Like any good essay or structured piece of writing, it is very useful for your food blog post to have a central theme. What do you want to convey about this restaurant or event through your review? That single thought, that thesis, will help you formulate and edit your post down to the most essential and effective parts.
- Disclose if meal was comped
If you are visiting a restaurant or an event where you are not paying for the food you eat, it is a good idea to make mention of this in your post in some way. While you are not always bound to do so, unless you are a PR or publicity company, it prevents the possibility of any claims of bias or unethical practices.

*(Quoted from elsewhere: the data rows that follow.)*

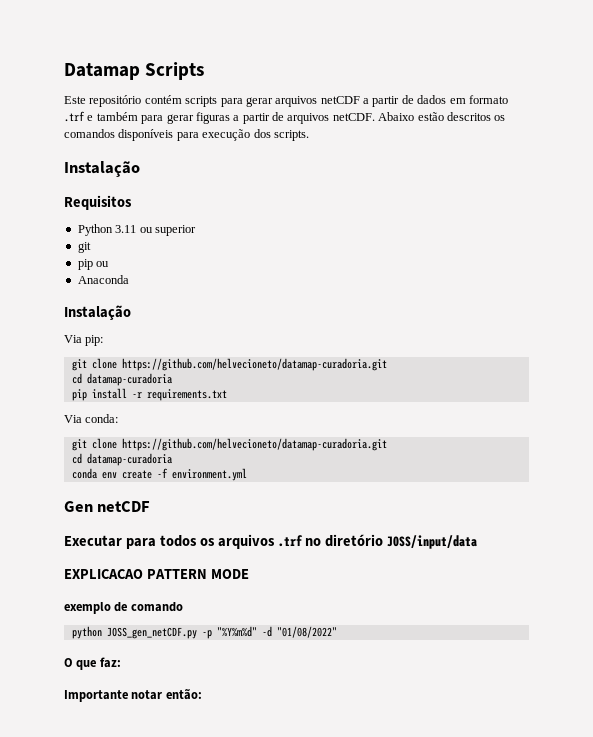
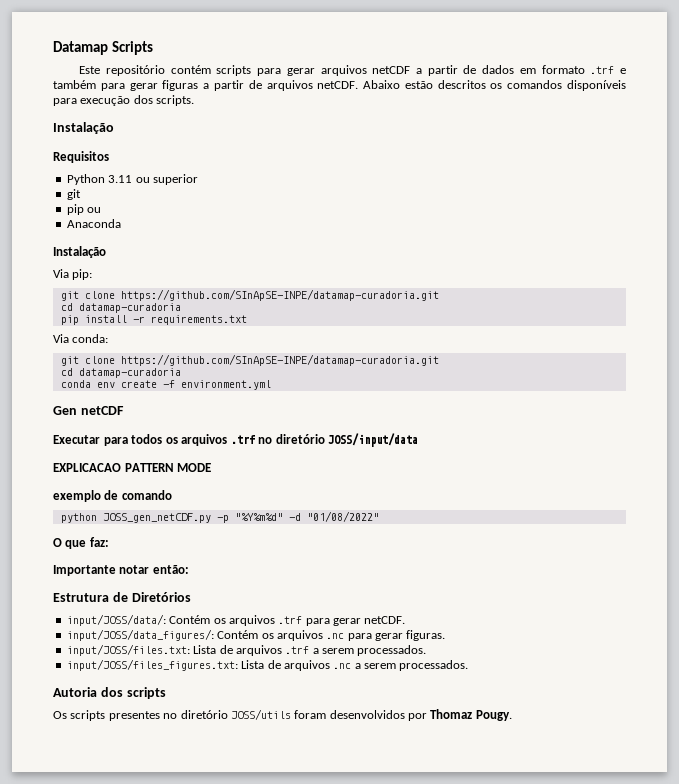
  Via pip:
- git clone https://github.com/helvecioneto/datamap-curadoria.git
+ git clone https://github.com/SInApSE-INPE/datamap-curadoria.git
  Via conda:
- git clone https://github.com/helvecioneto/datamap-curadoria.git
+ git clone https://github.com/SInApSE-INPE/datamap-curadoria.git
+ Estrutura de Diretórios
+ input/JOSS/data/: Contém os arquivos .trf para gerar netCDF.
+ input/JOSS/data_figures/: Contém os arquivos .nc para gerar figuras.
+ input/JOSS/files.txt: Lista de arquivos .trf a serem processados.
+ input/JOSS/files_figures.txt: Lista de arquivos .nc a serem processados.
+ Autoria dos scripts
+ Os scripts presentes no diretório JOSS/utils foram desenvolvidos por Thomaz Pougy.

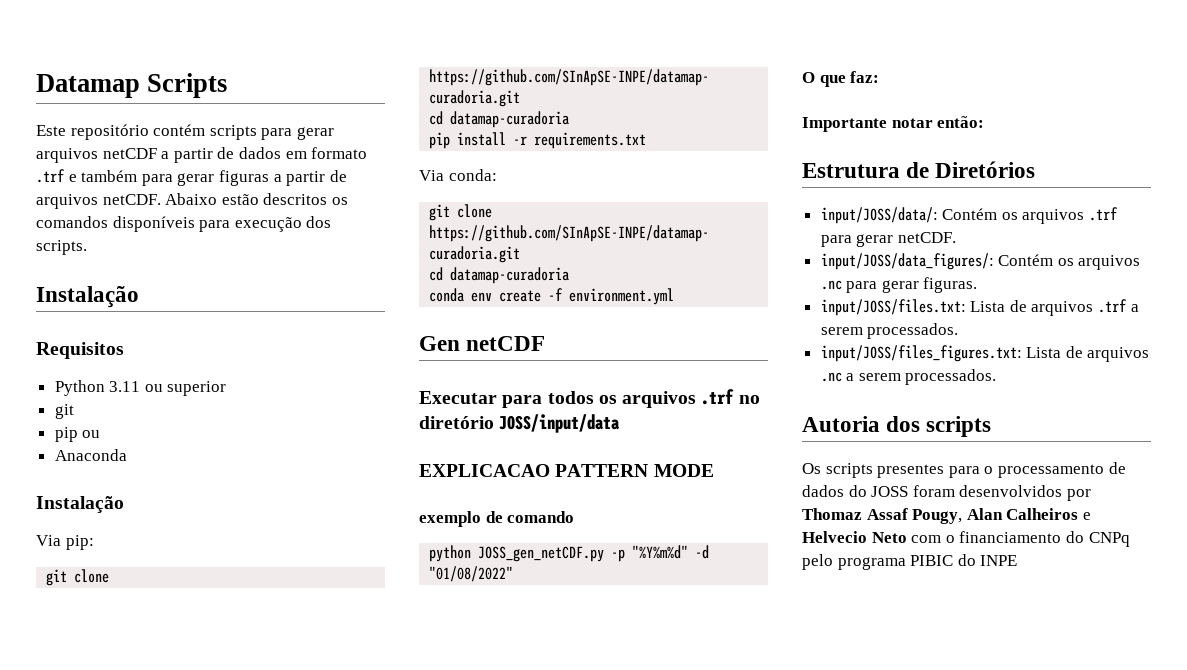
- Os scripts presentes no diretório JOSS/utils foram desenvolvidos por Thomaz Pougy.
+ Os scripts presentes para o processamento de dados do JOSS foram desenvolvidos por Thomaz Assaf Pougy, Alan Calheiros e Helvecio Neto com o financiamento do CNPq pelo programa PIBIC do INPE

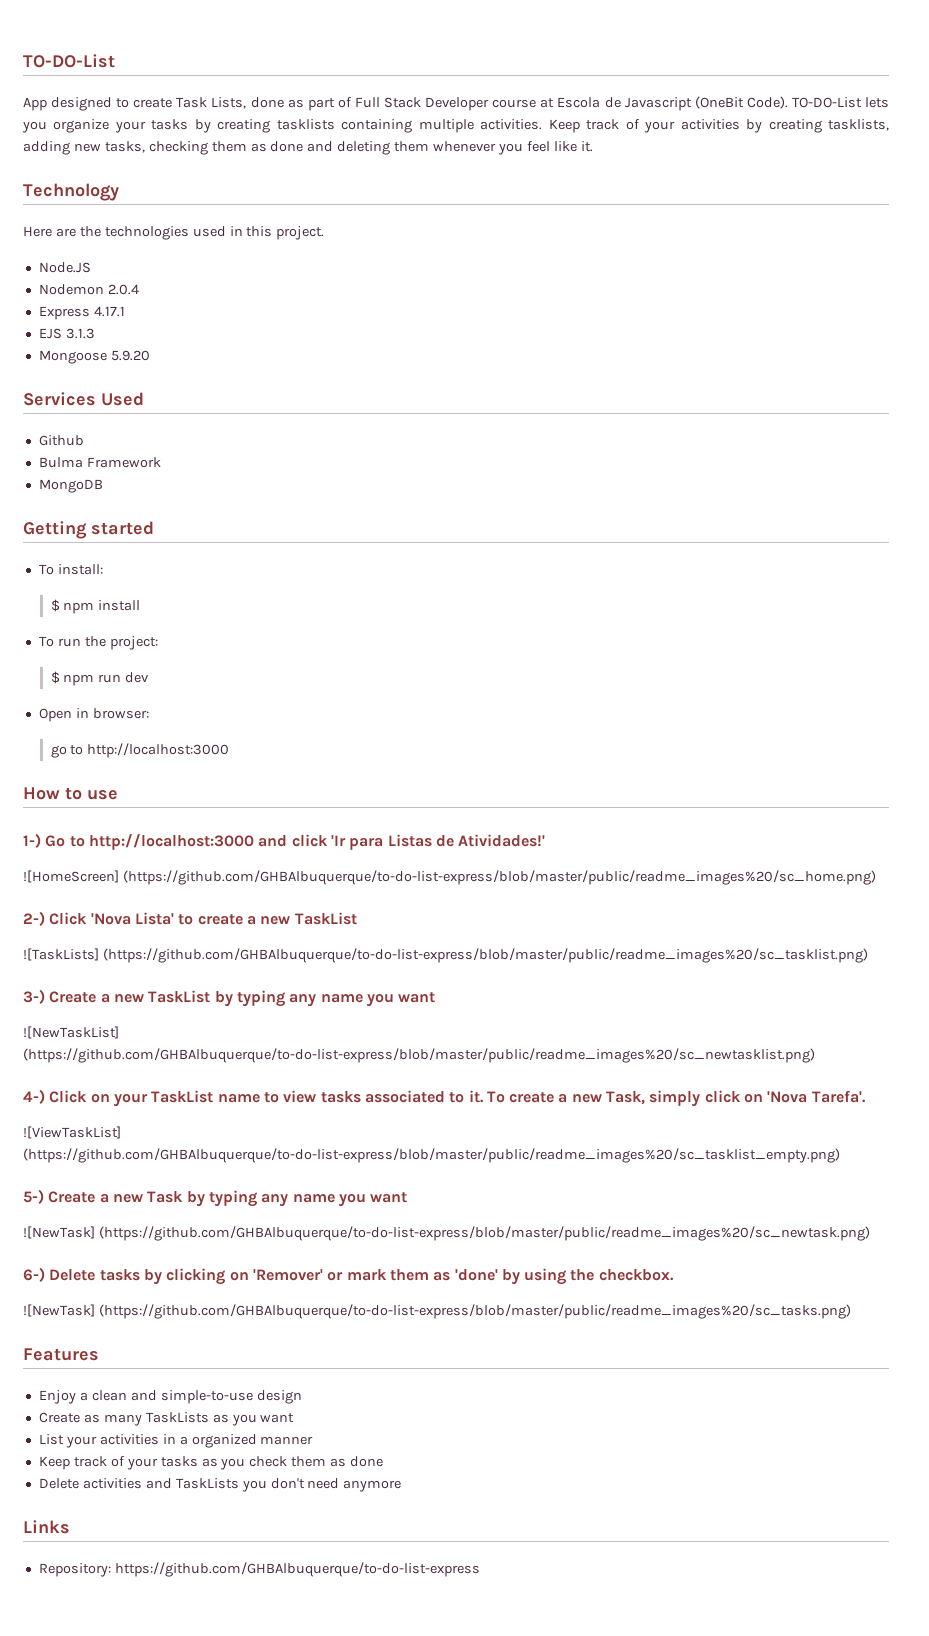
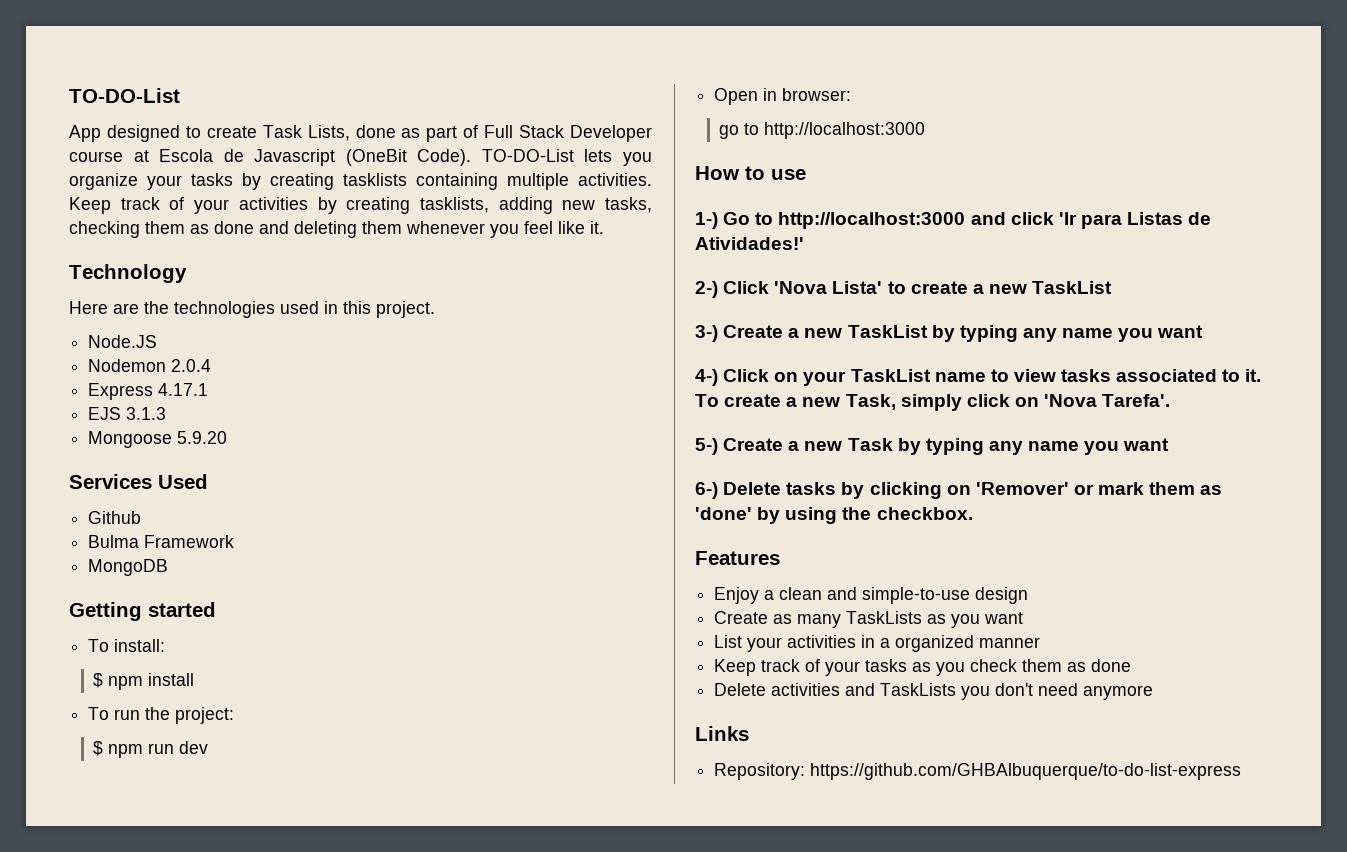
- ![HomeScreen] (https://github.com/GHBAlbuquerque/to-do-list-express/blob/master/public/readme_images%20/sc_home.png)
- ![TaskLists] (https://github.com/GHBAlbuquerque/to-do-list-express/blob/master/public/readme_images%20/sc_tasklist.png)
- ![NewTaskList] (https://github.com/GHBAlbuquerque/to-do-list-express/blob/master/public/readme_images%20/sc_newtasklist.png)
- ![ViewTaskList] (https://github.com/GHBAlbuquerque/to-do-list-express/blob/master/public/readme_images%20/sc_tasklist_empty.png)
- ![NewTask] (https://github.com/GHBAlbuquerque/to-do-list-express/blob/master/public/readme_images%20/sc_newtask.png)
- ![NewTask] (https://github.com/GHBAlbuquerque/to-do-list-express/blob/master/public/readme_images%20/sc_tasks.png)

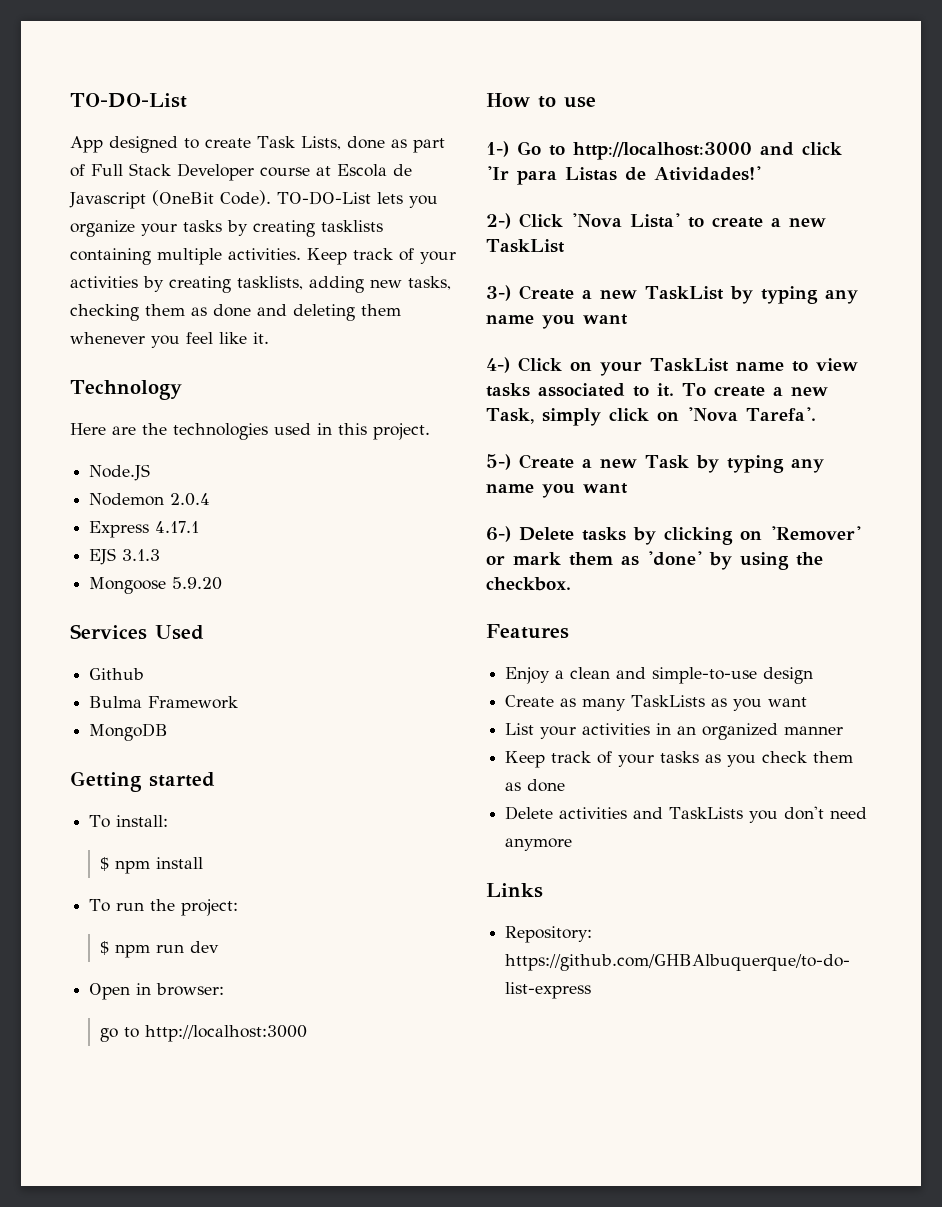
- List your activities in a organized manner
+ List your activities in an organized manner

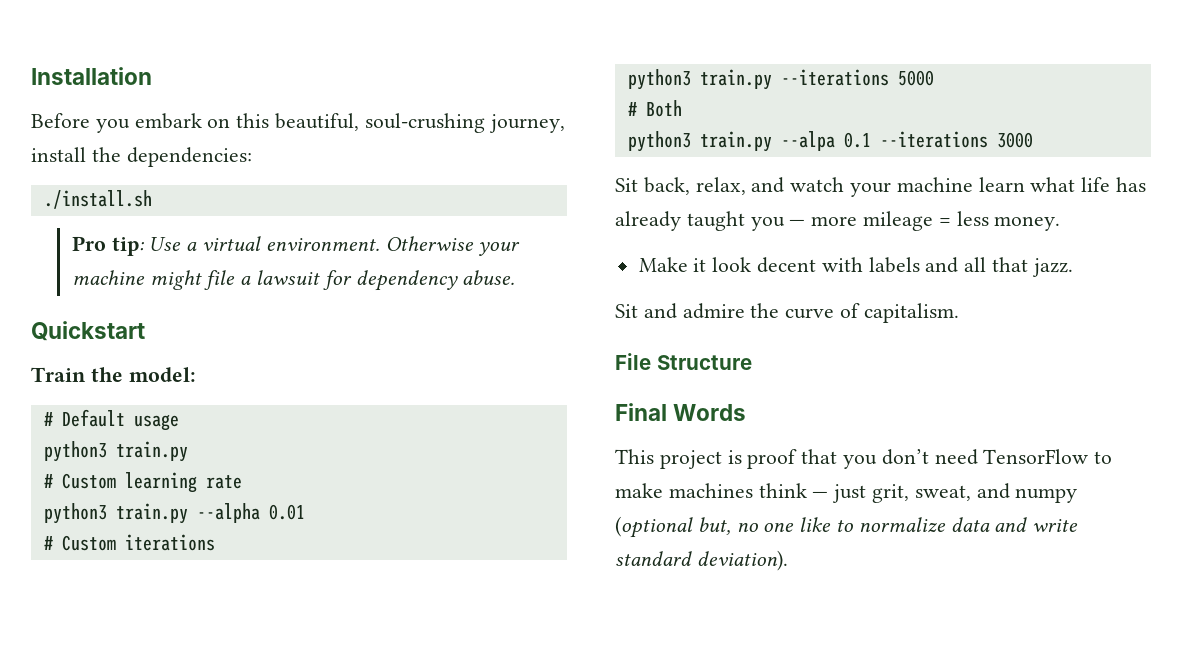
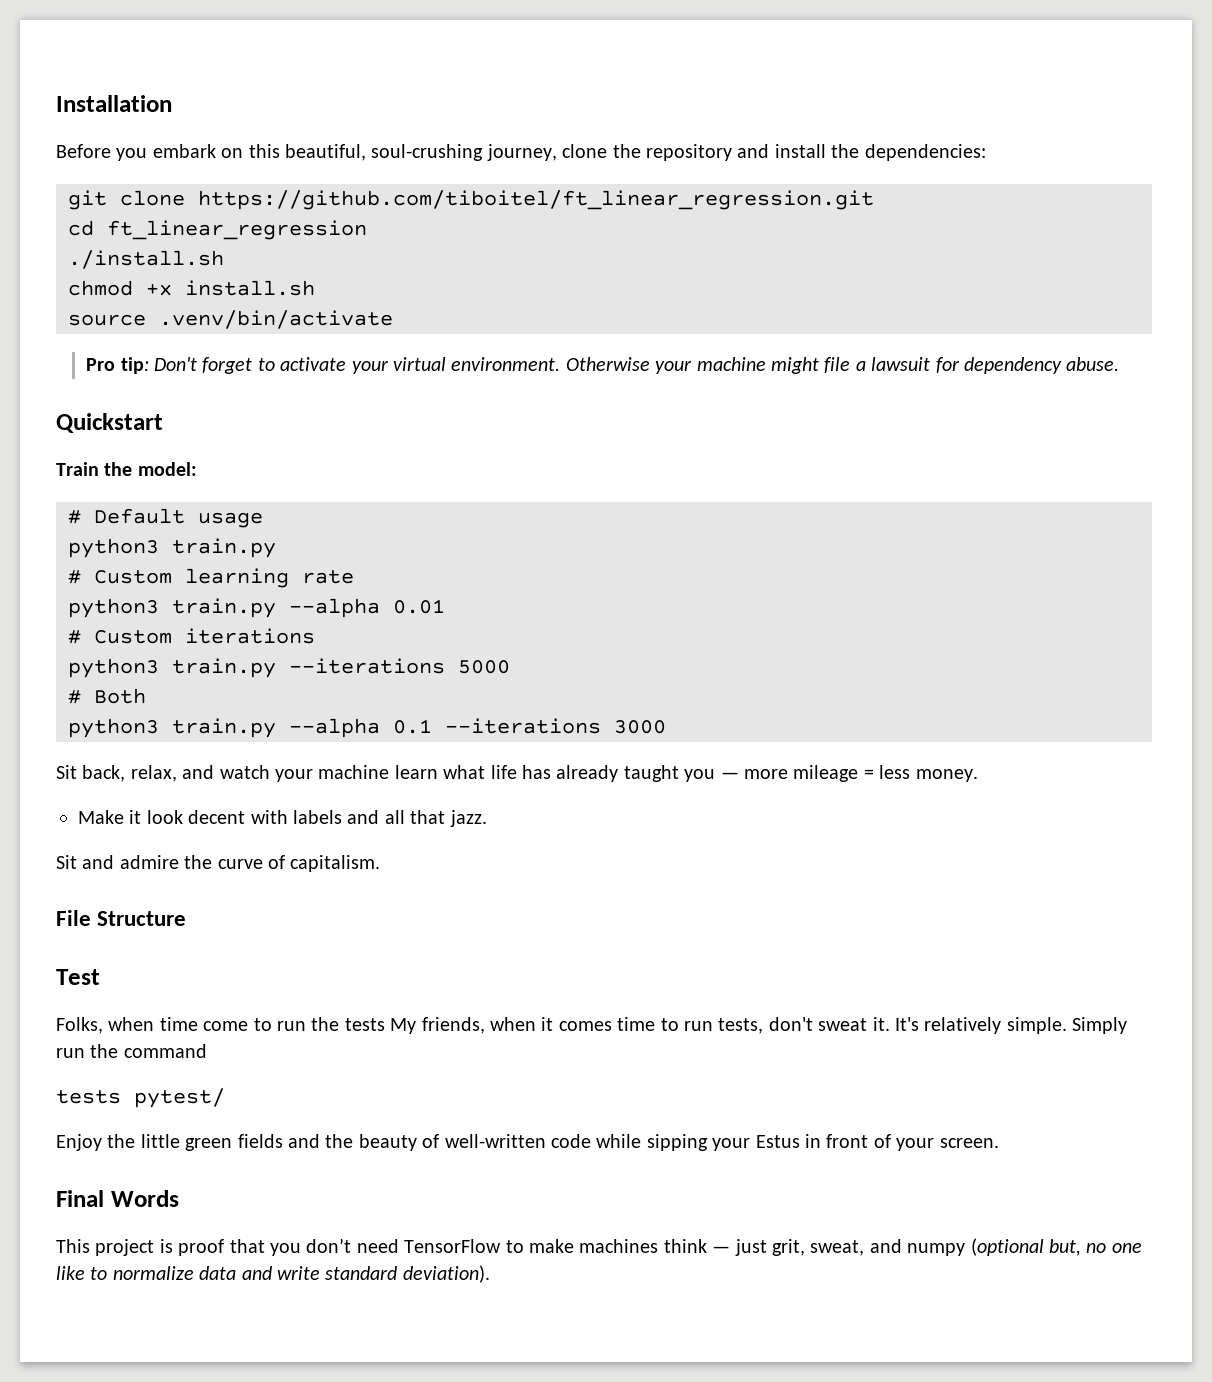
- Before you embark on this beautiful, soul-crushing journey, install the dependencies:
+ Before you embark on this beautiful, soul-crushing journey, clone the repository and install the dependencies:
+ git clone https://github.com/tiboitel/ft_linear_regression.git
+ cd ft_linear_regression
  ./install.sh
- Pro tip: Use a virtual environment.
+ chmod +x install.sh
+ source .venv/bin/activate
+ Pro tip: Don't forget to activate your virtual environment.
- python3 train.py --alpa 0.1 --iterations 3000
+ python3 train.py --alpha 0.1 --iterations 3000
+ Test
+ Folks, when time come to run the tests My friends, when it comes time to run tests, don't sweat it. It's relatively simple. Simply run the command
+ tests pytest/
+ Enjoy the little green fields and the beauty of well-written code while sipping your Estus in front of your screen.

- Select categories, append tags to your post
Selecting categories and tags is an important aspect for the continued usefulness and organisation of your blog. Categories are often decided well in advance, when you are setting up your blog, depending on what major element you wanted to organise the posts on. Important information like location, cuisine or price-point can be inserted using either tags or categories. This helps with search traffic.
- Use plugins
Plugins can be used to add many useful extras to your food blog. It’s useful to have a developer or a technically savvy person to ask about the best plugins or best solutions to do various things. Fellow bloggers can also be a good source of tips and suggestions.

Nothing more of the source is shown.